- **YOUR INSTRUCTIONS**
Using the line that has "- preOrder postOrder inOrder breadthFirst" as the starting point, print each line to the end of the material below word for word. Add no other lines.

───── GIVEN ENTRIES

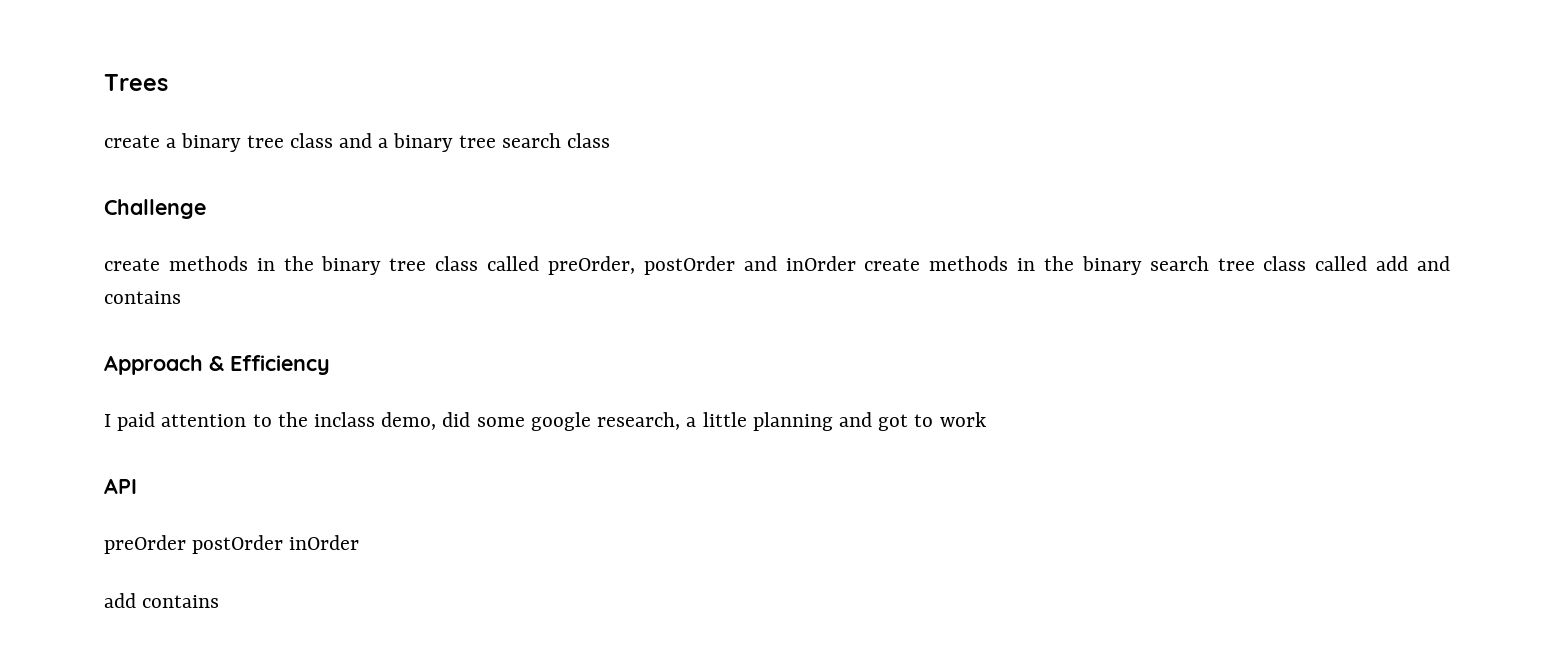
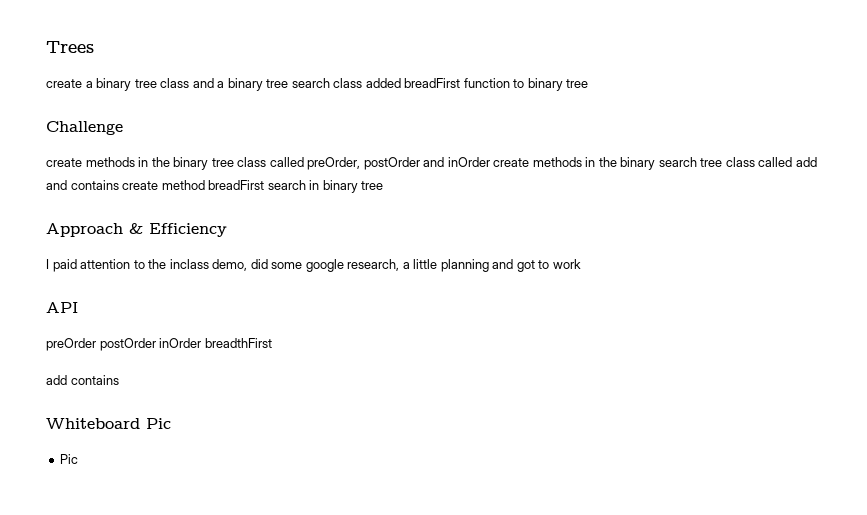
- create a binary tree class and a binary tree search class
+ create a binary tree class and a binary tree search class added breadFirst function to binary tree
- create methods in the binary tree class called preOrder, postOrder and inOrder create methods in the binary search tree class called add and contains
+ create methods in the binary tree class called preOrder, postOrder and inOrder create methods in the binary search tree class called add and contains create method breadFirst search in binary tree
- preOrder postOrder inOrder
+ preOrder postOrder inOrder breadthFirst
+ Whiteboard Pic
+ Pic

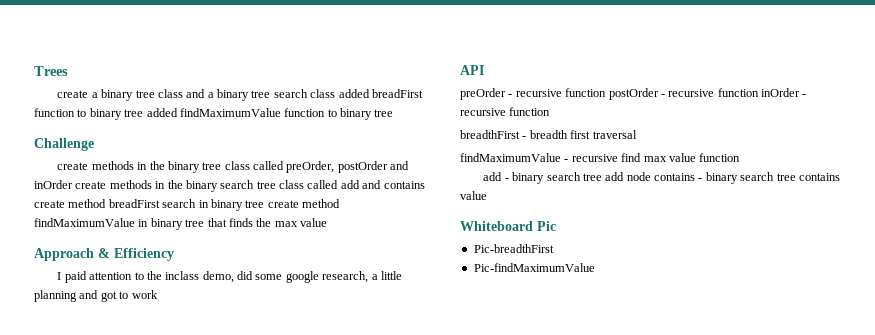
- create a binary tree class and a binary tree search class added breadFirst function to binary tree
+ create a binary tree class and a binary tree search class added breadFirst function to binary tree added findMaximumValue function to binary tree
- create methods in the binary tree class called preOrder, postOrder and inOrder create methods in the binary search tree class called add and contains create method breadFirst search in binary tree
+ create methods in the binary tree class called preOrder, postOrder and inOrder create methods in the binary search tree class called add and contains create method breadFirst search in binary tree create method findMaximumValue in binary tree that finds the max value
- preOrder postOrder inOrder breadthFirst
- add contains
+ preOrder - recursive function postOrder - recursive function inOrder - recursive function
+ breadthFirst - breadth first traversal
+ findMaximumValue - recursive find max value function
+ add - binary search tree add node contains - binary search tree contains value
  Whiteboard Pic
- Pic
+ Pic-breadthFirst
+ Pic-findMaximumValue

──────────

- **EXERCISE RESULT**
- preOrder postOrder inOrder breadthFirst
- add contains
+ preOrder - recursive function postOrder - recursive function inOrder - recursive function
+ breadthFirst - breadth first traversal
+ findMaximumValue - recursive find max value function
+ add - binary search tree add node contains - binary search tree contains value
  Whiteboard Pic
- Pic
+ Pic-breadthFirst
+ Pic-findMaximumValue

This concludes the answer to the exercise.